» ABOUT THIS TASK
Please give, exactly as they appear below, the line with "- 55 Takeshita" and every line after it through the final one, and nothing else.
--- --- ---
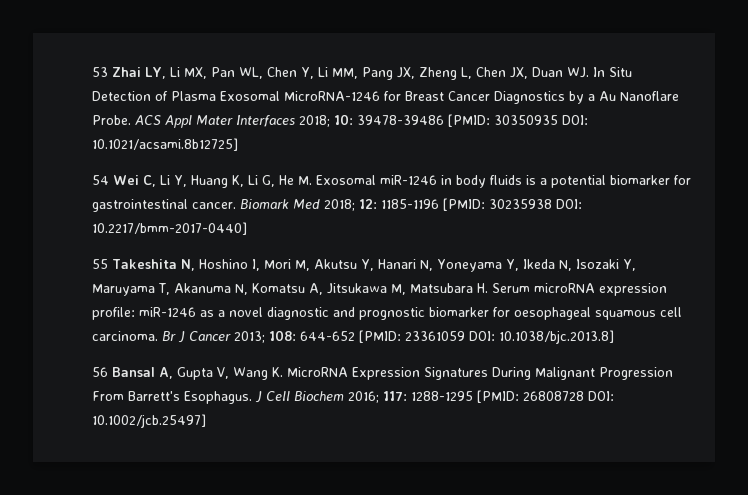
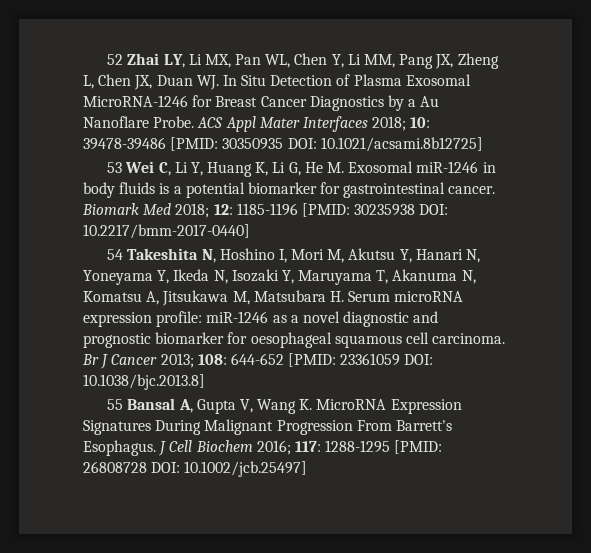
- 53 Zhai LY, Li MX, Pan WL, Chen Y, Li MM, Pang JX, Zheng L, Chen JX, Duan WJ. In Situ Detection of Plasma Exosomal MicroRNA-1246 for Breast Cancer Diagnostics by a Au Nanoflare Probe.
+ 52 Zhai LY, Li MX, Pan WL, Chen Y, Li MM, Pang JX, Zheng L, Chen JX, Duan WJ. In Situ Detection of Plasma Exosomal MicroRNA-1246 for Breast Cancer Diagnostics by a Au Nanoflare Probe.
- 54 Wei C, Li Y, Huang K, Li G, He M. Exosomal miR-1246 in body fluids is a potential biomarker for gastrointestinal cancer.
+ 53 Wei C, Li Y, Huang K, Li G, He M. Exosomal miR-1246 in body fluids is a potential biomarker for gastrointestinal cancer.
- 55 Takeshita N, Hoshino I, Mori M, Akutsu Y, Hanari N, Yoneyama Y, Ikeda N, Isozaki Y, Maruyama T, Akanuma N, Komatsu A, Jitsukawa M, Matsubara H. Serum microRNA expression profile: miR-1246 as a novel diagnostic and prognostic biomarker for oesophageal squamous cell carcinoma.
+ 54 Takeshita N, Hoshino I, Mori M, Akutsu Y, Hanari N, Yoneyama Y, Ikeda N, Isozaki Y, Maruyama T, Akanuma N, Komatsu A, Jitsukawa M, Matsubara H. Serum microRNA expression profile: miR-1246 as a novel diagnostic and prognostic biomarker for oesophageal squamous cell carcinoma.
- 56 Bansal A, Gupta V, Wang K. MicroRNA Expression Signatures During Malignant Progression From Barrett's Esophagus.
+ 55 Bansal A, Gupta V, Wang K. MicroRNA Expression Signatures During Malignant Progression From Barrett's Esophagus.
--- --- ---
» RESPONSE TO THE TASK
- 55 Takeshita N, Hoshino I, Mori M, Akutsu Y, Hanari N, Yoneyama Y, Ikeda N, Isozaki Y, Maruyama T, Akanuma N, Komatsu A, Jitsukawa M, Matsubara H. Serum microRNA expression profile: miR-1246 as a novel diagnostic and prognostic biomarker for oesophageal squamous cell carcinoma.
+ 54 Takeshita N, Hoshino I, Mori M, Akutsu Y, Hanari N, Yoneyama Y, Ikeda N, Isozaki Y, Maruyama T, Akanuma N, Komatsu A, Jitsukawa M, Matsubara H. Serum microRNA expression profile: miR-1246 as a novel diagnostic and prognostic biomarker for oesophageal squamous cell carcinoma.
- 56 Bansal A, Gupta V, Wang K. MicroRNA Expression Signatures During Malignant Progression From Barrett's Esophagus.
+ 55 Bansal A, Gupta V, Wang K. MicroRNA Expression Signatures During Malignant Progression From Barrett's Esophagus.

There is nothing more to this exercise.